В то время, мне было 13, но я очень хорошо помню, что во всех новостях в Греции, говорили о том, что перестройки больше нет. Конечно я не могла понять, что это "перестройка", но что-то мне не было приятно. Я помню как родители переживали о том, что будет потом, так как коммунистическая партия Греции, была очень сильно связана с российском народом. Конец СССР, было очень важным событием для Греции потому, что она вдруг "потеряла" крупного союзного. По крайней мере большинство людей в Греции считали СССР союзной державой, так что, вы понимаете, что много людей очень сильно разочаровались.

----------


## lemoni

Siberian.Bear спасибо тебе за подробные объяснения. Ты считаешь, что много русских женщин уехали за границу в тех временах? В Грецию, много из них приехали а как они говорили, они умирали от голода... Какие тревожные времена...

----------


## Kudesnik

Если кратко, в последние годы СССР люди недолюбливали существующее государство, в основном по двум причинам: 1) нехватка "колбасы", сиречь материальных благ, и 2) утомительный, но уже неубедительный идеологический прессинг ("прошла зима, настало лето - спасибо партии за это"). Тем не менее, было и изрядно причин для гордости - сильное государство, социальные гарантии, образование, наука, здравоохранение, космос. 
Современное же российское государство люди в массе своей ненавидят и презирают - "воруют" стало единственным императивом, моделью поведения и ориентиром для подражания. 
Если анекдоты про Брежнева были в общем добродушными насмешками ("это я, лично дорогой Леонид Ильич"), то отношение к Мутину и Педведеву достоточно злое.

----------


## Lampada

> Siberian.Bear спасибо тебе за подробные объяснения. Ты считаешь, что много русских женщин уехали за границу в тех временах? В Грецию, много из них приехали а как они говорили, они умирали от голода... Какие тревожные времена...

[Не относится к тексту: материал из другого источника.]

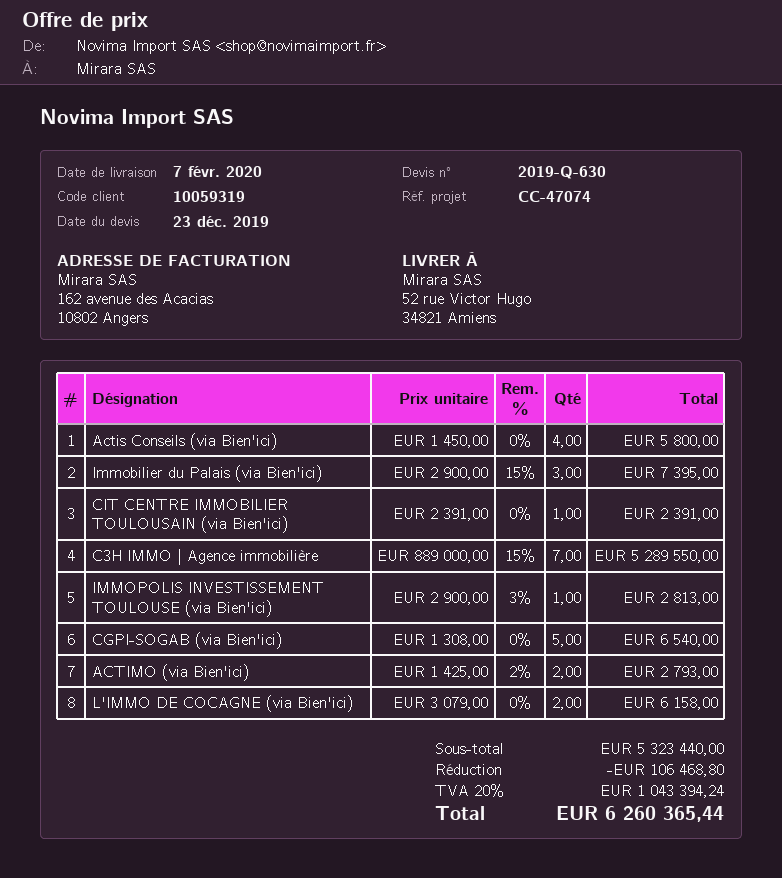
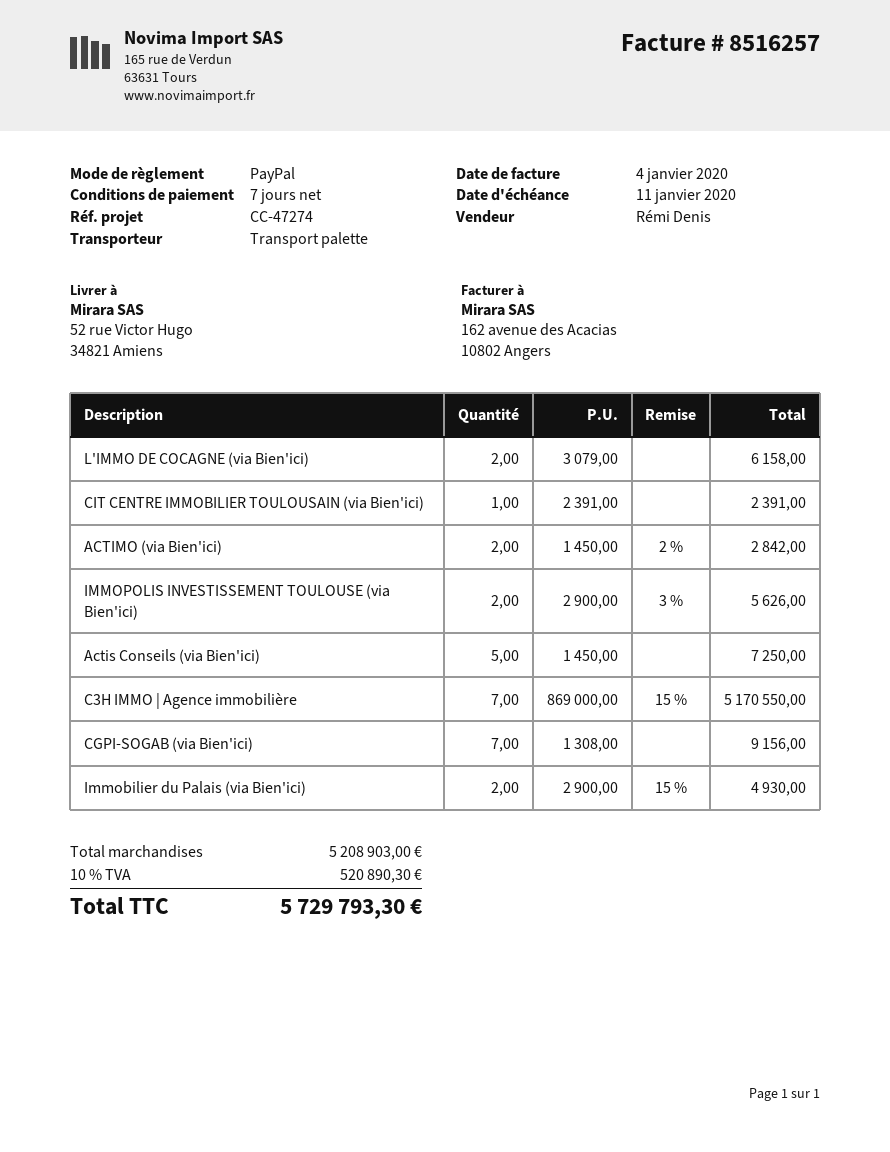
reference: CC-47074 -> CC-47274
Actis Conseils (via Bien'ici): 4 x 1450.00 = 5800.00 -> 5 x 1450.00 = 7250.00
Immobilier du Palais (via Bien'ici): 3 x 2900.00 - 15% = 7395.00 -> 2 x 2900.00 - 15% = 4930.00
C3H IMMO | Agence immobilière: 7 x 889000.00 - 15% = 5289550.00 -> 7 x 869000.00 - 15% = 5170550.00
IMMOPOLIS INVESTISSEMENT TOULOUSE (via Bien'ici): 1 x 2900.00 - 3% = 2813.00 -> 2 x 2900.00 - 3% = 5626.00
CGPI-SOGAB (via Bien'ici): 5 x 1308.00 = 6540.00 -> 7 x 1308.00 = 9156.00
ACTIMO (via Bien'ici): 2 x 1425.00 - 2% = 2793.00 -> 2 x 1450.00 - 2% = 2842.00
subtotal: 5323440.00 -> 5208903.00
discount: 106468.80 -> none
tax: 20% = 1043394.24 -> 10% = 520890.30
total: 6260365.44 -> 5729793.30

 Siberian Bear, _подробное объяснение,  много уехало, в те времена, многие из них_ или _много их, Какие были тревожные..._ _______________________
После обращения в русском языке всегда требуется запятая. 
Здесь, я думаю, лучше _объяснение_ использовать в ед. числе, потому что в данном случае оно освещает одну тему.

----------


## mishau_

> Если кратко, в последние годы СССР люди недолюбливали существующее государство, в основном по двум причинам: 1) нехватка "колбасы", сиречь материальных благ, и 2) утомительный, но уже неубедительный идеологический прессинг ("прошла зима, настало лето - спасибо партии за это").

 3) Невозможность выехать за границу.

----------


## lemoni

> "прошла зима, настало лето - спасибо партии за это"

 Это как-то поговорка? Существовали ли и другие подобные выражения при СССР?  ::    

> 3) Невозможность выехать за границу.

 А почему люди не могли выехать за границу? Какая была причина? Государство боялось чего-то, или это иная причина, по которой такая бывала ситуация?

----------


## lemoni

> Siberian Bear, _подробное объяснение,  много уехало, в те времена, многие из них_ или _много их, Какие были тревожные..._ _______________________
> После обращения в русском языке всегда требуется запятая. 
> Здесь, я думаю, лучше _объяснение_ использовать в ед. числе, потому что в данном случае оно освещает одну тему.

 Лампада,
Спасибо тебе огромное за исправления  ::  Я особенно ценю твою помощь.

----------


## Crocodile

> 3) Невозможность выехать за границу.

 Чтобы опять-таки прибарахлиться дефицитными товарами.  ::

----------


## Crocodile

> А почему люди не могли выехать за границу? Какая была причина? Государство боялось чего-то?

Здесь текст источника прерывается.